Supplied material ▸
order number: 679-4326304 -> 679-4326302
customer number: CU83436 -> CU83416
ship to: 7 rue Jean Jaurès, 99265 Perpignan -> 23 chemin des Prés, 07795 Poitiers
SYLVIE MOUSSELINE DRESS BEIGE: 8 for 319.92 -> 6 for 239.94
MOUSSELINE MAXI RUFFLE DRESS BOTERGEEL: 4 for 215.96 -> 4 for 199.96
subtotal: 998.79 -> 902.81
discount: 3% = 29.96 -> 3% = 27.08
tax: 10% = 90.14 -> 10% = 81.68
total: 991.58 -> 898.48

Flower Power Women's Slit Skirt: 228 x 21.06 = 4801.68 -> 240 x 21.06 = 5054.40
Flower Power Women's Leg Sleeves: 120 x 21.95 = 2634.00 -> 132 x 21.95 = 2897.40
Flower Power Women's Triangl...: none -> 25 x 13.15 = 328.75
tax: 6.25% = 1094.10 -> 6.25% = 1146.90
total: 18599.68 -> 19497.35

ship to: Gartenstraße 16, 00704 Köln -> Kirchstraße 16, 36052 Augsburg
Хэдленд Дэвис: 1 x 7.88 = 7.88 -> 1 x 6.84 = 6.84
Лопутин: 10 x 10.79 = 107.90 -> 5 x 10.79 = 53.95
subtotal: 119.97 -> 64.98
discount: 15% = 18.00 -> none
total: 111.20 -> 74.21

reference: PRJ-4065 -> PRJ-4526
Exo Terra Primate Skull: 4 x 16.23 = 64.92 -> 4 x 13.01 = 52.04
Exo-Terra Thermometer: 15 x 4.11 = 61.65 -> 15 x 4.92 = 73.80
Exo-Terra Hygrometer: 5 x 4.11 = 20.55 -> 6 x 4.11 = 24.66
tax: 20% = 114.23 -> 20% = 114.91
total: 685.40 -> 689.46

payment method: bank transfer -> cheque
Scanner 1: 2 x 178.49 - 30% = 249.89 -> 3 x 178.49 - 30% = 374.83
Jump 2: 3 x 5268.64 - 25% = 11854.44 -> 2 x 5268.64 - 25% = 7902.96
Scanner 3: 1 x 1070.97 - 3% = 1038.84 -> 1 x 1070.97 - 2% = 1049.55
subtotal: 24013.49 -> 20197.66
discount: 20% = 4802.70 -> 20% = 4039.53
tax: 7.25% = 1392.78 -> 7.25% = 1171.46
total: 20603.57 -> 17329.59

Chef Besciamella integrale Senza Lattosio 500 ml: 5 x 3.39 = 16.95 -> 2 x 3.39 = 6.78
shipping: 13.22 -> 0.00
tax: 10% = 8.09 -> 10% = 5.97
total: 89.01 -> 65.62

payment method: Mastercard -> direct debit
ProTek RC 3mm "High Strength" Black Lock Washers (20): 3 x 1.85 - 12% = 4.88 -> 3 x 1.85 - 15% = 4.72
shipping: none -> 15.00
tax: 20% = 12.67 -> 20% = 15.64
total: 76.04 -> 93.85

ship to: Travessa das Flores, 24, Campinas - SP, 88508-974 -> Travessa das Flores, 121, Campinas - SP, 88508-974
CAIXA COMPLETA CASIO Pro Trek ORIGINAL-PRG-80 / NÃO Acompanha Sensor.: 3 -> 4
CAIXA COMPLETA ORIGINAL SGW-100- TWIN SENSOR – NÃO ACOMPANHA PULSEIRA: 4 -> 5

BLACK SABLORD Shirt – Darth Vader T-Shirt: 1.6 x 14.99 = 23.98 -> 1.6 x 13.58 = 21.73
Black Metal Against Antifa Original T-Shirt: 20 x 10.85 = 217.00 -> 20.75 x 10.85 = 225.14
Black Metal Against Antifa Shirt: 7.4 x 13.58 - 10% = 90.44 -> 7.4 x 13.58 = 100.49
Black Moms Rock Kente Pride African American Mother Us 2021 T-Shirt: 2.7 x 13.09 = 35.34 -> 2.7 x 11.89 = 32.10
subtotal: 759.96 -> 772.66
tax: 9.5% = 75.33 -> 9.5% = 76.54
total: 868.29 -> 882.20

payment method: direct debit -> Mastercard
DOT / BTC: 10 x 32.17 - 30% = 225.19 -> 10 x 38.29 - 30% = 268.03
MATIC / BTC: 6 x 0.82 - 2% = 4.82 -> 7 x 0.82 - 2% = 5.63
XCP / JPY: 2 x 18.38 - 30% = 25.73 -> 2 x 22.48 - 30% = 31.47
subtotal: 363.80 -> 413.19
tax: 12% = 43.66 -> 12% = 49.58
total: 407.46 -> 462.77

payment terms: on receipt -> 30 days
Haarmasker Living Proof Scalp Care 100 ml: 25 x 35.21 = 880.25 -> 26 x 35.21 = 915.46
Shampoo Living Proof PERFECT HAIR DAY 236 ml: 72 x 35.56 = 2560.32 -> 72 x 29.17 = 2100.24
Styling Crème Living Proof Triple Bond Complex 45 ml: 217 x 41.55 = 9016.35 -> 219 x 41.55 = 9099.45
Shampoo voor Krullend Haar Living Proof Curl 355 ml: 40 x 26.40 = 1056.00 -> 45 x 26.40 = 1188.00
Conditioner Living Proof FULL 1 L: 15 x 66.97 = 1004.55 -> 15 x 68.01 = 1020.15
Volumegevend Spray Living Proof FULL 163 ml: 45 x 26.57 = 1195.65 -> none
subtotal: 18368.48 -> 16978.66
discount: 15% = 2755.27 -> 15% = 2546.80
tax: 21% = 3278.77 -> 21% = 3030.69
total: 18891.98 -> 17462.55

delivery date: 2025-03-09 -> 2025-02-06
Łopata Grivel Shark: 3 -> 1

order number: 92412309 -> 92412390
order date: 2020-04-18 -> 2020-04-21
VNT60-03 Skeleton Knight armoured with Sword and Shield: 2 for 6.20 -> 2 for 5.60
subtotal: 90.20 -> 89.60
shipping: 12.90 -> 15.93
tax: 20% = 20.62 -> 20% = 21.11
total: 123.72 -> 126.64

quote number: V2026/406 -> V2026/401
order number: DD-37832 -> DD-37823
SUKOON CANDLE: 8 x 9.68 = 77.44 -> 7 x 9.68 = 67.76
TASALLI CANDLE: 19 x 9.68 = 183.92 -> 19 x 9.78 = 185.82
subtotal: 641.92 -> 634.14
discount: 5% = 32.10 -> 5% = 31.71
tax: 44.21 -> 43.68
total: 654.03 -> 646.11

Exercise instructions ▸ Would you print exactly the lines from the first line of the entries above through the line that has "Flower Power Women's Leg", both included, and stop there?

Answer to the exercise ▸
order number: 679-4326304 -> 679-4326302
customer number: CU83436 -> CU83416
ship to: 7 rue Jean Jaurès, 99265 Perpignan -> 23 chemin des Prés, 07795 Poitiers
SYLVIE MOUSSELINE DRESS BEIGE: 8 for 319.92 -> 6 for 239.94
MOUSSELINE MAXI RUFFLE DRESS BOTERGEEL: 4 for 215.96 -> 4 for 199.96
subtotal: 998.79 -> 902.81
discount: 3% = 29.96 -> 3% = 27.08
tax: 10% = 90.14 -> 10% = 81.68
total: 991.58 -> 898.48

Flower Power Women's Slit Skirt: 228 x 21.06 = 4801.68 -> 240 x 21.06 = 5054.40
Flower Power Women's Leg Sleeves: 120 x 21.95 = 2634.00 -> 132 x 21.95 = 2897.40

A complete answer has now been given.